Speaking of slightly stranger stuff, there's this article about cops doing more than 'posing' as johns to catch prostitutes. I dunno - sounds more like a fringe benefit for the cops, and then the arrests happen when things are finished and the cop's got his jollies. I'm both nonplussed that the cops do those sorts of things to working girls, but also have to appreciate the beauty of how the whole thing works. Keeps the cops happy and lets them arrest everyone afterward.

Things that are much stranger than that are some things that, perhaps, one might not know about Scientology. If even half of the stuff's true, it only proves that it's a pretty whacked-out place in Scientology-land.

Of course, some of the more accepted religions aren't exactly on the sane side of a few issues. I was linked by a friend to a ministry that accepts that homosexuals can be Catholics in good faith and standing. I'd even go so far as to say that there's an implication that practicing homosexuals can still be good Catholics, on the virtue that persons who don't believe it to be wrong or sinful strongly enough may not actually be wrong or sinful when they do so. There's an analogy made there between practicing homosexuals and Catholic couples who practice safe sex with contraceptives, and how both can still be part of the Church. Go read. (Mucks a bit with the Papal bull, but American bishops have not exactly been tight with the Vatican when it comes to decisions.)

That was the first one. The second links to a hypertext of homosexuality and the Bible. It puts forward the historical-critical interpretation as the correct reading, and from that, points out that the prohibitions against homosexuality may have had more to do with the practices of the Gentiles around them and what was to be avoided so that the Jewish people could stay ritually pure (and perhaps Inherently Superior in their own eyes). In the Christian Foundational Writings, such things may appear not as moral wrongs, but as examples designed to prove other points, referencing back to things that a Jewish audience would get so they could understand where things were going wrong. It's an interesting conclusion drawn out of it, and one that I think more people could stand to adopt as their view.

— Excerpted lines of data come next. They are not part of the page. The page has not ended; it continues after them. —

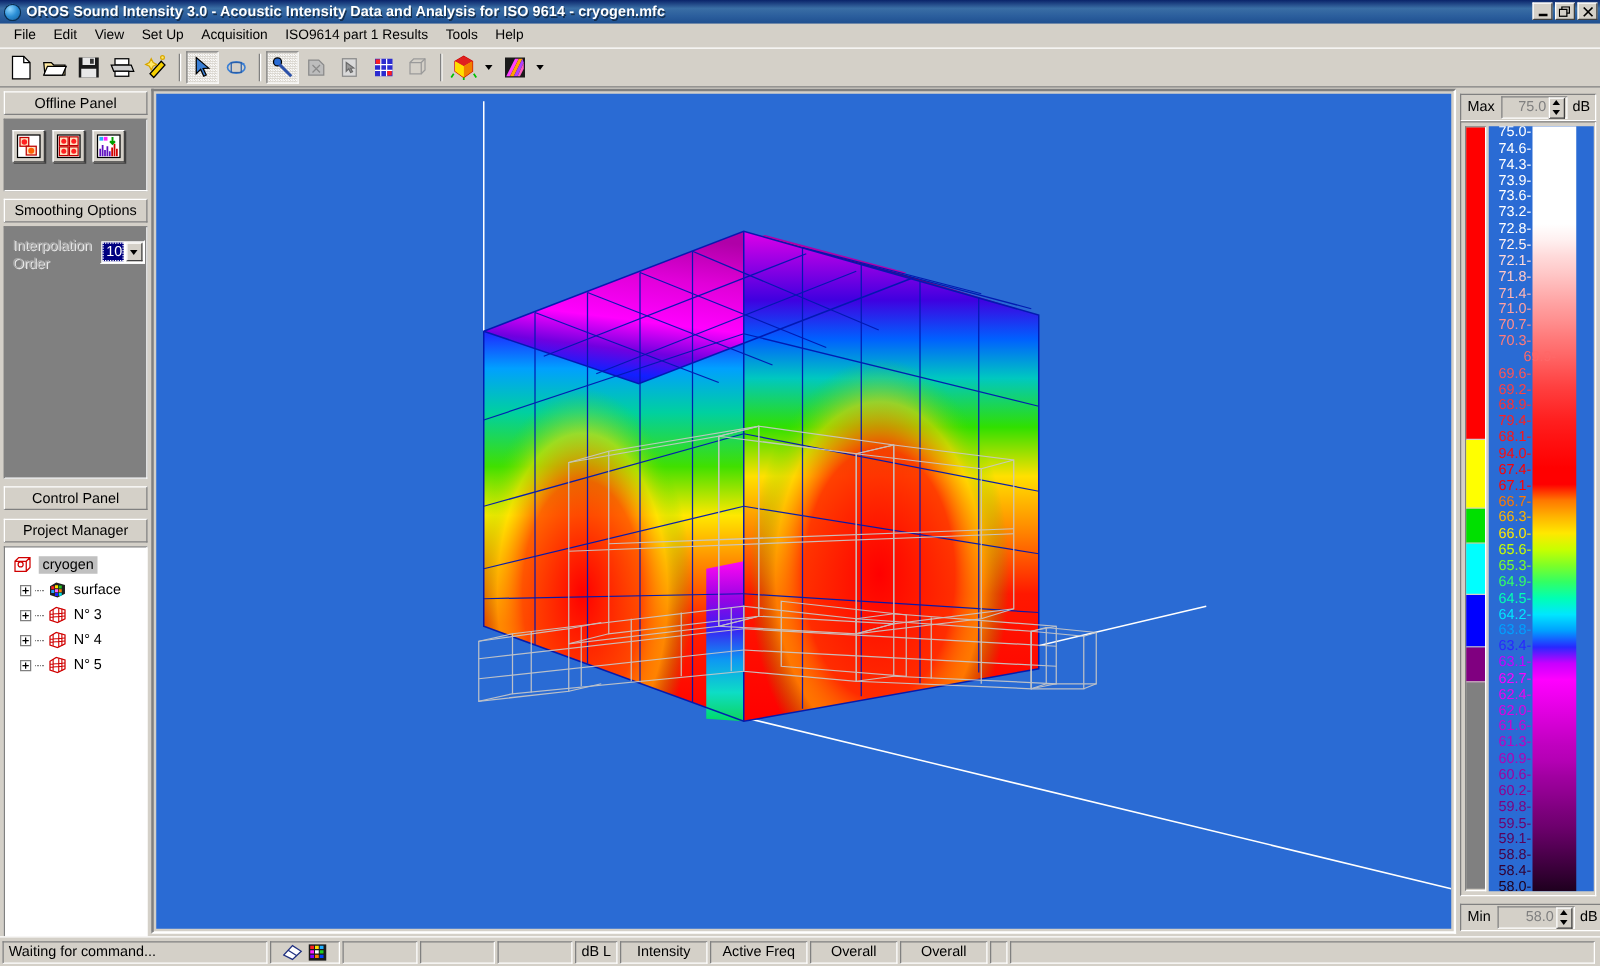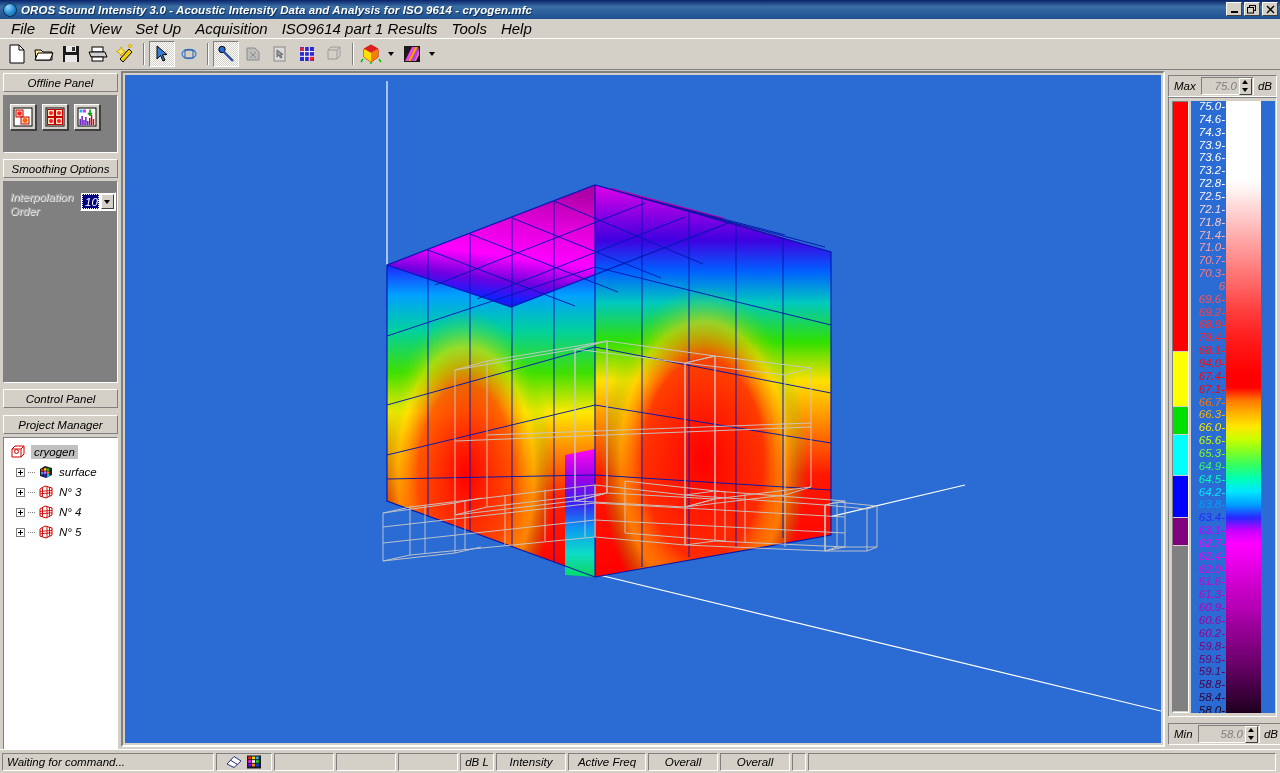--- a/index.html
+++ b/index.html
@@ -4,21 +4,21 @@
 <style>
   * { box-sizing: border-box; }
   html, body {
     margin: 0; padding: 0;
     width: 1280px; height: 773px;
     overflow: hidden;
     font-family: "Liberation Sans", sans-serif;
     font-size: 11px;
     background: #d4d0c8;
   }
-  #app { position: relative; width: 1280px; height: 773px; font-style: italic; }
+  #app { position: relative; width: 1280px; height: 773px; }
 
   
   #titlebar {
     position: absolute; left:0; top:0; width:1280px; height:19px;
     background: linear-gradient(to bottom, #0a246a 0%, #3a6ea5 35%, #2a5d9c 70%, #1f4f8f 100%);
     display: flex; align-items: center;
   }
   #titlebar-icon {
     width: 14px; height: 14px; margin: 0 4px 0 3px; flex: none;
     border-radius: 50%;
@@ -39,21 +39,21 @@
   }
   .tbtn svg { display:block; }
 
   
   #menubar {
     position:absolute; left:0; top:19px; width:1280px; height:19px;
     background:#d4d0c8; display:flex; align-items:center; padding-left:4px;
     border-bottom:1px solid #d4d0c8;
   }
   .menu-item {
-    padding: 2px 7px; font-size: 15px; color:#000; white-space:nowrap;
+    padding: 2px 7px; font-size: 11px; color:#000; white-space:nowrap;
   }
 
   
   #toolbar {
     position:absolute; left:0; top:38px; width:1280px; height:32px;
     background:#d4d0c8;
     border-top:1px solid #ffffff;
     border-bottom:1px solid #808080;
     display:flex; align-items:center; padding-left:4px;
   }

Last bit tonight is something that may not make any sense at all to anybody, but is an observation: Definitions of art are where people can be their most offensive and defensive. The sheer amount of naked hostility thrown about in society and on the World Wide Web on matters of opinion is staggering. Can only reference half of the example I want to provide, because one-half of it is not a publicly-accessible posts. Zo, bear with me.

Part One is thus - A critique of a short animation. The critiquer finds the animation lacking in substance, and lashes out at some of the commentary the film receives. The argument about the lack of intelligence on the part of commenters hinges on their belonging to a fandom, and assumes that these members are blindly praising it because they feel kinship to the main character. In the comments section is where I see the displays of open hostility, people reacting (if you'll pardon the phrase) with fangs and claws bared, or in a dismissive sort of agreement with the poster that the members of the fandom are behaving irrationally and overreacting.

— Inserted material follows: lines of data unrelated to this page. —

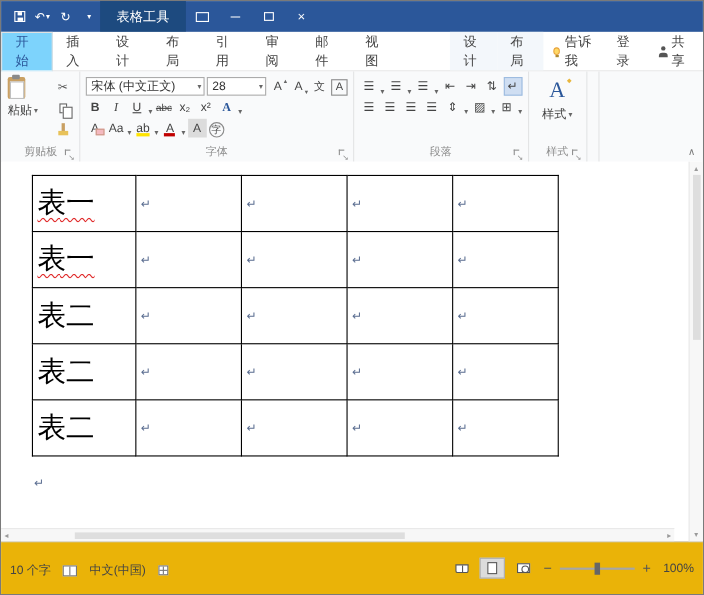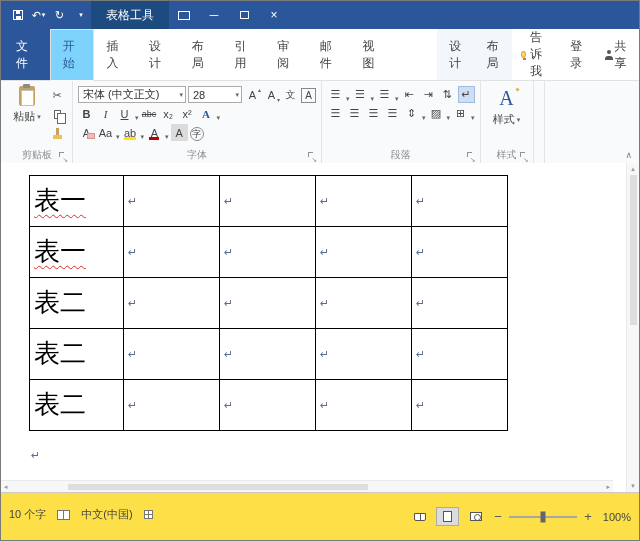--- a/index.html
+++ b/index.html
@@ -37,21 +37,21 @@
 .ribbon{flex:0 0 82px;background:#f9fafb;display:flex;align-items:stretch;position:relative;padding-left:1px}
 .rgroup{display:flex;flex-direction:column;border-right:1px solid #e3e4e5;padding:3px 5px 0 5px}
 .rgroup-content{flex:1;display:flex}
 .rgroup-content.col{flex-direction:column;justify-content:flex-start}
 .row{display:flex;align-items:flex-end;gap:2px;height:19px}
 .rgroup-label{height:15px;font-size:10px;color:#8c8c8c;text-align:center;line-height:14px;position:relative}
 .launcher{position:absolute;right:0;bottom:3px;width:8px;height:8px}
 .launcher::before{content:"";position:absolute;left:0;top:0;width:4px;height:4px;border-left:1px solid #909090;border-top:1px solid #909090}
 .launcher::after{content:"↘";position:absolute;right:-1px;bottom:-3px;font-size:7px;color:#909090;line-height:1}
 
-.paste-big{width:40px;display:flex;flex-direction:column;align-items:center;padding-top:2px}
+.paste-big{width:40px;display:flex;flex-direction:column;align-items:flex-start;padding-top:2px}
 .clipboard-icon{width:16px;height:20px;background:#c9a063;border-radius:2px;position:relative}
 .clipboard-icon::before{content:"";position:absolute;left:2px;top:4px;width:11px;height:14px;background:#fff;border:1px solid #c0c0c0}
 .clipboard-icon::after{content:"";position:absolute;left:4px;top:-2px;width:7px;height:4px;background:#8a8a8a;border-radius:1px}
 .paste-label{font-size:11px;margin-top:3px;display:flex;align-items:center;gap:2px}
 .caret-sm{font-size:7px;color:#666}
 .clip-col{display:flex;flex-direction:column;gap:2px;padding-top:3px}
 .sbtn{width:20px;height:17px;display:flex;align-items:center;justify-content:center;font-size:11px;color:#5a5a5a}
 .copy-icon{width:7px;height:9px;border:1px solid #666;background:#fff;position:relative;display:inline-block}
 .copy-icon::after{content:"";position:absolute;left:2px;top:2px;width:7px;height:9px;border:1px solid #666;background:#fff}
 .brush-icon{width:3px;height:8px;background:#c9a063;position:relative;display:inline-block;margin-bottom:3px}
@@ -96,21 +96,21 @@
 .cell-label{font-family:"Liberation Serif","DejaVu Serif",serif;font-size:26px;color:#000;line-height:1.1}
 .squiggle{text-decoration:underline;text-decoration-style:wavy;text-decoration-color:#e02b2b;text-decoration-thickness:1px;text-underline-offset:5px}
 .mark{font-size:11px;color:#5b6e91}
 .end-mark{margin-top:18px;margin-left:2px;font-size:11px;color:#5b6e91}
 .vscroll{flex:0 0 13px;background:#f7f7f7;border-left:1px solid #e9e9e9;display:flex;flex-direction:column;align-items:center;font-size:7px;color:#9a9a9a;padding:2px 0}
 .vthumb{width:7px;height:150px;background:#dedede;margin-top:2px}
 .vspacer{flex:1}
 .hscroll{position:absolute;left:0;right:13px;bottom:0;height:12px;background:#f7f7f7;border-top:1px solid #e9e9e9;display:flex;align-items:center;font-size:7px;color:#9a9a9a;padding:0 3px}
 .hthumb{width:300px;height:6px;background:#dedede;margin-left:60px}
 
-.statusbar{flex:0 0 26px;background:#fde047;border-top:1px solid #c9c9c9;display:flex;align-items:flex-start;font-size:11px;color:#444;padding:14px 8px}
+.statusbar{flex:0 0 26px;background:#eab308;border-top:1px solid #c9c9c9;display:flex;align-items:flex-end;font-size:11px;color:#444;padding:14px 8px}
 .sb-left{display:flex;align-items:center;gap:11px}
 .book-icon{width:13px;height:10px;background:#fff;border:1px solid #777;position:relative;display:inline-block}
 .book-icon::after{content:"";position:absolute;left:5px;top:0;bottom:0;width:1px;background:#777}
 .macro-icon{width:9px;height:9px;border:1px solid #777;display:inline-block;background:linear-gradient(#777,#777) 50% 0/1px 100% no-repeat,linear-gradient(#777,#777) 0 50%/100% 1px no-repeat,#fff}
 .sb-right{margin-left:auto;display:flex;align-items:center;gap:5px}
 .view-btn{width:23px;height:19px;display:flex;align-items:center;justify-content:center}
 .view-btn.active{background:#dcdcdc;border:1px solid #ababab}
 .read-icon{width:12px;height:8px;border:1px solid #555;border-radius:0 0 2px 2px;position:relative;background:#fff}
 .read-icon::after{content:"";position:absolute;left:5px;top:0;bottom:0;width:1px;background:#555}
 .print-icon{width:9px;height:11px;border:1px solid #555;background:#fff}
@@ -149,21 +149,20 @@
         </span>
       <span class="win-btn">─</span>
       <span class="win-btn">
           <span class="max-icon"></span>
         </span>
       <span class="win-btn">×</span>
     </div>
   </div>
 
   <div class="tabrow">
-    <div class="tab file-tab">文件</div>
     <div class="tab selected">开始</div>
     <div class="tab">插入</div>
     <div class="tab">设计</div>
     <div class="tab">布局</div>
     <div class="tab">引用</div>
     <div class="tab">审阅</div>
     <div class="tab">邮件</div>
     <div class="tab">视图</div>
     <div class="ctx-tabs">
       <div class="tab ctx">设计</div>

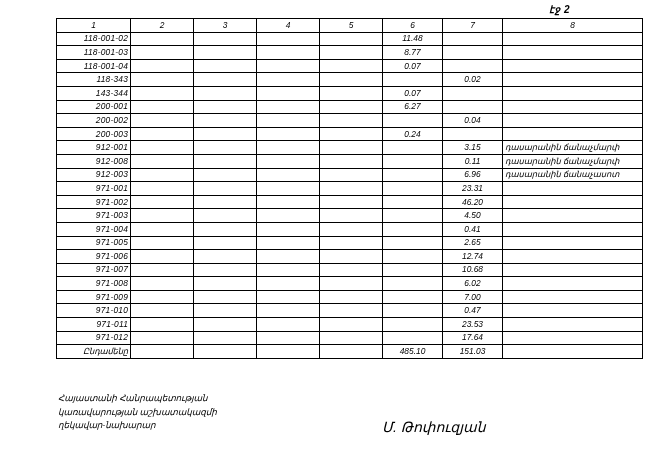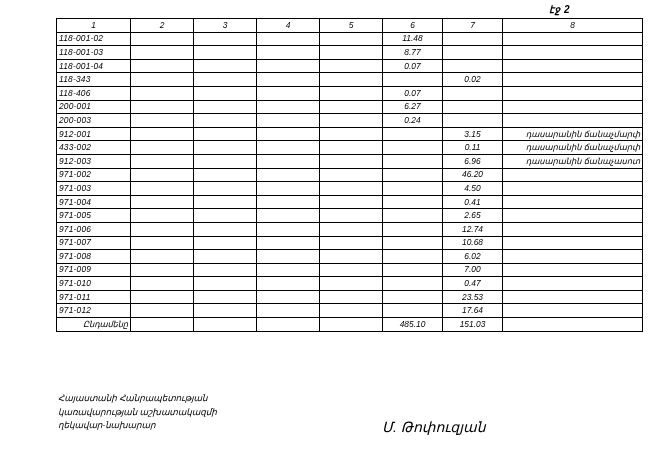--- a/index.html
+++ b/index.html
@@ -68,32 +68,32 @@
   col.c7 { width: 60px; }
   col.c8 { width: 140px; }
 
   .hdr td {
     text-align: center;
     font-size: 8.6px;
     height: 13px;
   }
 
   .code {
-    text-align: left;
+    text-align: right;
     font-size: 8.4px;
     letter-spacing: 0.2px;
   }
 
   .num {
     text-align: center;
     font-size: 8.4px;
   }
 
   .note {
-    text-align: right;
+    text-align: left;
     font-size: 7.4px;
     letter-spacing: -0.1px;
   }
 
   .total-row td {
     font-size: 8.2px;
   }
   .total-row .label {
     text-align: center;
     letter-spacing: -0.2px;
@@ -181,37 +181,47 @@
           <td class="code">118-343</td>
           <td class="num"></td>
           <td class="num"></td>
           <td class="num"></td>
           <td class="num"></td>
           <td class="num"></td>
           <td class="num">0.02</td>
           <td class="note"></td>
         </tr>
         <tr>
-          <td class="code">118-406</td>
+          <td class="code">143-344</td>
           <td class="num"></td>
           <td class="num"></td>
           <td class="num"></td>
           <td class="num"></td>
           <td class="num">0.07</td>
           <td class="num"></td>
           <td class="note"></td>
         </tr>
         <tr>
           <td class="code">200-001</td>
           <td class="num"></td>
           <td class="num"></td>
           <td class="num"></td>
           <td class="num"></td>
           <td class="num">6.27</td>
           <td class="num"></td>
+          <td class="note"></td>
+        </tr>
+        <tr>
+          <td class="code">200-002</td>
+          <td class="num"></td>
+          <td class="num"></td>
+          <td class="num"></td>
+          <td class="num"></td>
+          <td class="num"></td>
+          <td class="num">0.04</td>
           <td class="note"></td>
         </tr>
         <tr>
           <td class="code">200-003</td>
           <td class="num"></td>
           <td class="num"></td>
           <td class="num"></td>
           <td class="num"></td>
           <td class="num">0.24</td>
           <td class="num"></td>
@@ -221,38 +231,48 @@
           <td class="code">912-001</td>
           <td class="num"></td>
           <td class="num"></td>
           <td class="num"></td>
           <td class="num"></td>
           <td class="num"></td>
           <td class="num">3.15</td>
           <td class="note">դասարանին ճանաչմարփ</td>
         </tr>
         <tr>
-          <td class="code">433-002</td>
+          <td class="code">912-008</td>
           <td class="num"></td>
           <td class="num"></td>
           <td class="num"></td>
           <td class="num"></td>
           <td class="num"></td>
           <td class="num">0.11</td>
           <td class="note">դասարանին ճանաչմարփ</td>
         </tr>
         <tr>
           <td class="code">912-003</td>
           <td class="num"></td>
           <td class="num"></td>
           <td class="num"></td>
           <td class="num"></td>
           <td class="num"></td>
           <td class="num">6.96</td>
           <td class="note">դասարանին ճանաչասոտ</td>
+        </tr>
+        <tr>
+          <td class="code">971-001</td>
+          <td class="num"></td>
+          <td class="num"></td>
+          <td class="num"></td>
+          <td class="num"></td>
+          <td class="num"></td>
+          <td class="num">23.31</td>
+          <td class="note"></td>
         </tr>
         <tr>
           <td class="code">971-002</td>
           <td class="num"></td>
           <td class="num"></td>
           <td class="num"></td>
           <td class="num"></td>
           <td class="num"></td>
           <td class="num">46.20</td>
           <td class="note"></td>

Part Two, which exists behind closed doors, is an angry retort that the definition of art varies by person, and that dismissing a piece of art because it appeals to a demographic is one of the worst forms of condescension. In the comments to that post, there is a taunting of the fandom and a declaration that its members should never be taken seriously (with more than a few references to the obvious lameness of the fandom, y'know, actually asking to be taken seriously. Whoops, bias showing).

In both of these, there's something thoroughly unnerving about the amount of raw hostility exuded. Maybe it's my naivete showing, but I don't understand. (Or it might be that I'm not applying principles correctly. Either way, I don't get it.) Might be having a foot and contacts in so many different places, or applying that since I'm a little weird, everyone's probably a little weird, and that it's not really my call to say anything about their weirdness except what I think about it. If I feel particularly strongly about it, I might find other people who think the same way or some sort of effective evidence to give my opinion more weight in trying to convince someone else to adopt my opinion. But there's still an understood part of the interaction that the other person has the option to accept or reject what I'm setting out in front of them. I may feel extraordinarily strongly, and have the evidence spread that I'm sure will convince them, and they still may tell me "Sorry, but no. I don't believe it." If they refuse, then it's my decision as to whether it is an acceptable difference and we can continue to interact, or whether it's an intolerable difference and we must part ways over the matter. It just seems silly to make summary judgment about an entire group and what they think without actually having interacted with some of them. (It still happens, and I'm sure that I do it out of shorthand and the inability to have enough meaningful interactions will all the groups that I may encounter. It doesn't necessarily make it right, though.) Is this another of my weirdnesses manifesting itself, further cementing me into a place that is hopelessly out of sync with the majority and dooming me to always being on the lunatic fringe?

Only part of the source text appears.